■ Exercise objective ■
In the entries below, find the line with "[85,149,98,161] 4. -> [69,321,87,333] 5." and the line with "[200,150,282,164] Configure ->"; give again those lines and every line between them, exactly.

■ Records provided ■
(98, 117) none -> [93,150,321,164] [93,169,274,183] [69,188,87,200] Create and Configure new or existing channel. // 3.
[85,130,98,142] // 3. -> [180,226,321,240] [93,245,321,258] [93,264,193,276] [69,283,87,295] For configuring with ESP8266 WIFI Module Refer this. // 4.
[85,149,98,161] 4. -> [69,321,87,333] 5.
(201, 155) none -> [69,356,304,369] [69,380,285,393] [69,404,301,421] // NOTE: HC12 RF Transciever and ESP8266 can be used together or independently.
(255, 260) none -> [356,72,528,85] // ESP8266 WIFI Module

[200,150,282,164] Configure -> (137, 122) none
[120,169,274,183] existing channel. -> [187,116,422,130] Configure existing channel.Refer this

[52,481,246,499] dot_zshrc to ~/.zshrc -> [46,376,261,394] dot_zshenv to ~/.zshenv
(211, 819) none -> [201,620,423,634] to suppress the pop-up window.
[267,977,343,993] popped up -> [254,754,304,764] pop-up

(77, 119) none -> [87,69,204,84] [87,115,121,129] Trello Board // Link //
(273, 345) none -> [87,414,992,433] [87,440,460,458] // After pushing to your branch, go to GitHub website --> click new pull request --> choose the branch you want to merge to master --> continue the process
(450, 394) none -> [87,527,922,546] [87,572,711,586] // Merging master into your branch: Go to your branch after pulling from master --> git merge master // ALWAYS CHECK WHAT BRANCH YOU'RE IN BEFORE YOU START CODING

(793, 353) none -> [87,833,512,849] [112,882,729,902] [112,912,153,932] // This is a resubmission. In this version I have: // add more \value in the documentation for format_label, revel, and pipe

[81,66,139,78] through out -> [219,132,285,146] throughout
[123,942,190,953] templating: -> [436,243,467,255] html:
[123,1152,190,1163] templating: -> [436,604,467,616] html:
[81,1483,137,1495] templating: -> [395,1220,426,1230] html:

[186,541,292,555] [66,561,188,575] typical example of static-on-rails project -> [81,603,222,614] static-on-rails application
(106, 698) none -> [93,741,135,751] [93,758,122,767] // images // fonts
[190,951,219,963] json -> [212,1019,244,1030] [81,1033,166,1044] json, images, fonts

■ Result of this task ■
[85,149,98,161] 4. -> [69,321,87,333] 5.
(201, 155) none -> [69,356,304,369] [69,380,285,393] [69,404,301,421] // NOTE: HC12 RF Transciever and ESP8266 can be used together or independently.
(255, 260) none -> [356,72,528,85] // ESP8266 WIFI Module

[200,150,282,164] Configure -> (137, 122) none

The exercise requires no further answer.